In [1]:
import pandas as pd
import numpy as np
from difflib import SequenceMatcher
import json

In [2]:
# Read votation data
df = pd.read_pickle("data/votations.pkl")

In [3]:
# Function that capitalizes the first letter in a given string
def cap_first(s):
    return s[0].capitalize() + s[1:]

In [4]:
# Create a dataframe with the indices of the votation data
data = pd.DataFrame([x for x, _ in df.index.values]).drop_duplicates()

# Rename the community column
data.columns = ["Commune"]

# Create columns for districts/cantons/countries
data["District"] = np.nan
data["Canton"] = np.nan
data["Pays"] = np.nan

# Extract names of districts/cantons/countries
data["Pays"] = data["Commune"].map(lambda x : x if x[0] != ">" and x[0] != "-" and x[0] != "." else np.nan)
data["Canton"] = data["Commune"].map(lambda x : x[2:] if x[0] == "-" else np.nan)
data["District"] = data["Commune"].map(lambda x : x[3:] if x[0] == ">" else np.nan)

# Propagate names of districts/cantons/countries downwards
data = data.fillna(method='ffill')

# Remove lines that do not describe a community
data = data[data["Commune"].map(lambda x : x[0] == ".")]

# Clean canton and district names
data["Canton"] = data["Canton"].map(lambda x : x if x is np.nan else x.split(" /")[0])
data["District"] = data["District"].map(lambda x :
                                        x if \
                                            "Bezirk See" in x else \
                                        "".join(x.split("'")[1:]).strip() if \
                                            "District d'" in x or \
                                            "District de l'" in x else
                                        cap_first(" ".join(x.split(" ")[2:])).strip() if \
                                            "Arrondissement administratif" in x or \
                                            "District" in x or \
                                            "Canton" in x or \
                                            "Distretto di" in x else \
                                        " ".join(x.split(" ")[1:]).strip() if \
                                            "Verwaltungskreis" in x or \
                                            "Wahlkreis" in x or \
                                            "Kanton" in x or \
                                            "Bezirk" in x or \
                                            "Region" in x \
                                        else x)

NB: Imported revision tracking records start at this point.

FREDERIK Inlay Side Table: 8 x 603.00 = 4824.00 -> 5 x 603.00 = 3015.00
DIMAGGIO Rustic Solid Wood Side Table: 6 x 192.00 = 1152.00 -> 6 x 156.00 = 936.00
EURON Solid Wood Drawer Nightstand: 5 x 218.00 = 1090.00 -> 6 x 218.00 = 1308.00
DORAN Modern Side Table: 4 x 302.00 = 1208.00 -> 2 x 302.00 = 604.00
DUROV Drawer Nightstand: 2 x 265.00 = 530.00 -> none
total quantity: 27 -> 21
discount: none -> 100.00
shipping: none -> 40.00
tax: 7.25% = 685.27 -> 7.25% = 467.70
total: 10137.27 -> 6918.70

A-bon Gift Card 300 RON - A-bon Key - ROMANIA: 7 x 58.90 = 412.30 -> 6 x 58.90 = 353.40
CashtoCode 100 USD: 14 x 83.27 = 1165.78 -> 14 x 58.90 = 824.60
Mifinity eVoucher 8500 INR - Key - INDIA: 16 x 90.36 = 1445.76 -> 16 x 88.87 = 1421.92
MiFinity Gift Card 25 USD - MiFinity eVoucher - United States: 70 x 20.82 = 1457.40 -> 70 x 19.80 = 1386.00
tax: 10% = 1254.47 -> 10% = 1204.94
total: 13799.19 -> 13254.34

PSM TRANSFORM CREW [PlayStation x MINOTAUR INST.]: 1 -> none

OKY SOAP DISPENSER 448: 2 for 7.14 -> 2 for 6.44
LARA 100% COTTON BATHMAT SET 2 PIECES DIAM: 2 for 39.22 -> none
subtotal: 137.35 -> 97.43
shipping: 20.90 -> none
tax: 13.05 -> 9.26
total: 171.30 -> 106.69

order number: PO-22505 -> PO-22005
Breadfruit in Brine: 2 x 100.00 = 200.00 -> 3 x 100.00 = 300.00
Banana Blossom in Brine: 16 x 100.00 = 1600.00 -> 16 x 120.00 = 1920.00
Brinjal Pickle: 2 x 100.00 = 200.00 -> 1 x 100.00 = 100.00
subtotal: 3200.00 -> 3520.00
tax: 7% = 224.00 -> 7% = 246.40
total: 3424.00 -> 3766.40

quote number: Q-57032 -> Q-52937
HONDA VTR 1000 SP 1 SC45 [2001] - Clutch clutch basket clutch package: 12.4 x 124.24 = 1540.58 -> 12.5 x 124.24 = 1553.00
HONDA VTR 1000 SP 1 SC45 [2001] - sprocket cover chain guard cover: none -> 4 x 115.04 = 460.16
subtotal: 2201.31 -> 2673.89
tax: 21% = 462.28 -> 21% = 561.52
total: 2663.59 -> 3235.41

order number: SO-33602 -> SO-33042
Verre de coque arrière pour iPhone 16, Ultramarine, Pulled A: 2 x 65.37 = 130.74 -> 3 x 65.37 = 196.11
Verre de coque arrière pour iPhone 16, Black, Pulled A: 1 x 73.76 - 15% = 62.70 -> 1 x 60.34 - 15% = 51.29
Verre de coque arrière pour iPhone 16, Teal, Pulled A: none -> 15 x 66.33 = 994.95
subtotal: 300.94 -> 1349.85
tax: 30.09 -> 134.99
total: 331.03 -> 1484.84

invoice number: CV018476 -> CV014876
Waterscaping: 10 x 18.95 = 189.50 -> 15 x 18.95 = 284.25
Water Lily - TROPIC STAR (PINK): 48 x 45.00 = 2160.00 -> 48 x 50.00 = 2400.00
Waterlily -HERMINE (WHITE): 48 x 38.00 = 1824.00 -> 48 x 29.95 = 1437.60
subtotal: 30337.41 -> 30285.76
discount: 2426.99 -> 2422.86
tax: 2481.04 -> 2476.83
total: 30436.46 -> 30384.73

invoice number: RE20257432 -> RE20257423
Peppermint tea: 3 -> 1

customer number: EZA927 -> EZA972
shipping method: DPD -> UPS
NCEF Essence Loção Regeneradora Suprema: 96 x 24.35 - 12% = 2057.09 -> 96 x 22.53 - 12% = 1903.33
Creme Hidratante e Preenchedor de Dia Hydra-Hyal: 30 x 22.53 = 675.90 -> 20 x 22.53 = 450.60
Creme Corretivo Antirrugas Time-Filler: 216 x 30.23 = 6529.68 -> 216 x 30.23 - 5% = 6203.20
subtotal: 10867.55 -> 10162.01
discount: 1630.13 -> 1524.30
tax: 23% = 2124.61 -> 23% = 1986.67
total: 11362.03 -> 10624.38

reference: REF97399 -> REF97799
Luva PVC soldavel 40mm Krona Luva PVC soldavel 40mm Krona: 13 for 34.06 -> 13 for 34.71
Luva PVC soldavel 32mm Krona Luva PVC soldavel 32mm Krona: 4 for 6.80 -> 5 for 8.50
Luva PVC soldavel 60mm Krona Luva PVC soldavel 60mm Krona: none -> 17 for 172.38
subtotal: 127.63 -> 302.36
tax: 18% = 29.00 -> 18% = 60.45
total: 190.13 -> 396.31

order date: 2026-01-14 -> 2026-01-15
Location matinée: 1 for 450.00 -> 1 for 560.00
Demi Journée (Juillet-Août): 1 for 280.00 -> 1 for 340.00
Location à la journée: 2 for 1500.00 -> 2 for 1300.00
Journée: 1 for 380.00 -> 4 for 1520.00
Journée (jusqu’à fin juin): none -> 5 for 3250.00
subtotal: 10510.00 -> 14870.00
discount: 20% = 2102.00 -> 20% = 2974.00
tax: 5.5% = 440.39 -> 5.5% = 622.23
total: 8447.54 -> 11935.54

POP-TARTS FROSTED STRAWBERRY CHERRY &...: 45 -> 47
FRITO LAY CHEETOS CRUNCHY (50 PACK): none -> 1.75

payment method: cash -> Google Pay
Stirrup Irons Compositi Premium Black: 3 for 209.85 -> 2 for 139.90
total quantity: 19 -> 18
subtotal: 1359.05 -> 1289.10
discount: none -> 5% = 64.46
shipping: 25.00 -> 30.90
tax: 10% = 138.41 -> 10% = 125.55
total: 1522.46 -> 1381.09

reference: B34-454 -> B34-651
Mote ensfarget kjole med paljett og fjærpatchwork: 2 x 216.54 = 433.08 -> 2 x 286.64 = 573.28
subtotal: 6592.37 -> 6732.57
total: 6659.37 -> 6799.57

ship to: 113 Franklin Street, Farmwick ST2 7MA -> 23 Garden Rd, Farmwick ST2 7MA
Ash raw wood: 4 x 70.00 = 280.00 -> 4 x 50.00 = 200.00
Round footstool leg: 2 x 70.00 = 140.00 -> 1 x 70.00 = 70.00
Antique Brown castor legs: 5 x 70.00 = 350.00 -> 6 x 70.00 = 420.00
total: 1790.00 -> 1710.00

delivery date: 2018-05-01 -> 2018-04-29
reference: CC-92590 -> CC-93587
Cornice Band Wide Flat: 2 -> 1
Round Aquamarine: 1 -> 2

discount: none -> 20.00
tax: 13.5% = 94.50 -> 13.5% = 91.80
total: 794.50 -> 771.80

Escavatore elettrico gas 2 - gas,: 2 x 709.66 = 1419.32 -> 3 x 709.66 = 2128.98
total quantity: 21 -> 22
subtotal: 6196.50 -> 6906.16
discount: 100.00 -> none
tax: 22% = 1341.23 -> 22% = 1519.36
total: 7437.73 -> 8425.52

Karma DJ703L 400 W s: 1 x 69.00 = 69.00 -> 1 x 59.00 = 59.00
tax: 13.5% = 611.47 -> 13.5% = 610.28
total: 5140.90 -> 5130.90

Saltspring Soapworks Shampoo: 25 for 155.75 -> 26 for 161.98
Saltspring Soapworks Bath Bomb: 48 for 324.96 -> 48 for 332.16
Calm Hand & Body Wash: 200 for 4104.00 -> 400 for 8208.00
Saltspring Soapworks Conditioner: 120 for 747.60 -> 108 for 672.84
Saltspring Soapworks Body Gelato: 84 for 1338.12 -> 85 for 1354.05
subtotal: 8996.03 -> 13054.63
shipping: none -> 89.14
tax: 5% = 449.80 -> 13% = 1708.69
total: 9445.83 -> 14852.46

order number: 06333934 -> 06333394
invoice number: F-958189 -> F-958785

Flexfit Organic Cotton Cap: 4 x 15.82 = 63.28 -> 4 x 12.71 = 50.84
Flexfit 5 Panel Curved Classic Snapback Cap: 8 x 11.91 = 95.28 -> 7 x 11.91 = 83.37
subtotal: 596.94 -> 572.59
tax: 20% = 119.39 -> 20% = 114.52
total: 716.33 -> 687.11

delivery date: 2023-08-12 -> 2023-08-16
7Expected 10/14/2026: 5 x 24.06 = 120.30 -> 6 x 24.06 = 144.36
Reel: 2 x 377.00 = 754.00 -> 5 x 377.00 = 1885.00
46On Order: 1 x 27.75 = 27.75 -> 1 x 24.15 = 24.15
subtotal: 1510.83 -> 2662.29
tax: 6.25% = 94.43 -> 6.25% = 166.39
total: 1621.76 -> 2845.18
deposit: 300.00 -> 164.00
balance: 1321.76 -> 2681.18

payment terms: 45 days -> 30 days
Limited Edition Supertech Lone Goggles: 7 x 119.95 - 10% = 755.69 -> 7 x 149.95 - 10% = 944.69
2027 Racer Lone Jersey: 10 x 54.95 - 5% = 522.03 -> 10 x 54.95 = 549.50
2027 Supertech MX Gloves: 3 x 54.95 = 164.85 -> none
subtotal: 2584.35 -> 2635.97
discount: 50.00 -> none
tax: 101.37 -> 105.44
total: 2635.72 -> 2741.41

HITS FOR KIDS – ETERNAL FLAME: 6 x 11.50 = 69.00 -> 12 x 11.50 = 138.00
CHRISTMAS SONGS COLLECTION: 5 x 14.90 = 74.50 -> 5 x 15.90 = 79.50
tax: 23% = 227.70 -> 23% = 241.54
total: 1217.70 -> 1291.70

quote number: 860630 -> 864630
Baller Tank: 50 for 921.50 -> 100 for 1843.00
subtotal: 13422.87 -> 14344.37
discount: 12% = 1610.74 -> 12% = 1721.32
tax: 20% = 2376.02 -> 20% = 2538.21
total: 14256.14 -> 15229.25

data["District"] = data["District"].map(lambda x : \
                                        "Obwald" if x == "Obwalden" else \
                                        "Nidwald" if x == "Nidwalden" else \
                                        x)

# Write correct district/canton/country data for foreign votes
data[["District", "Canton", "Pays"]] = data.apply(lambda x : pd.Series(["-", "-", "Etranger"]) if \
                                        "-Ausland-" in x["District"] or \
                                        " de l'étranger" in x["District"] or \
                                        "-Korrespondenzweg" in x["District"] or \
                                        "-autres" in x["District"] or \
                                        "-voto per corrispondenza" in x["District"] \
                                      else pd.Series([x["District"], x["Canton"], x["Pays"]]), axis=1)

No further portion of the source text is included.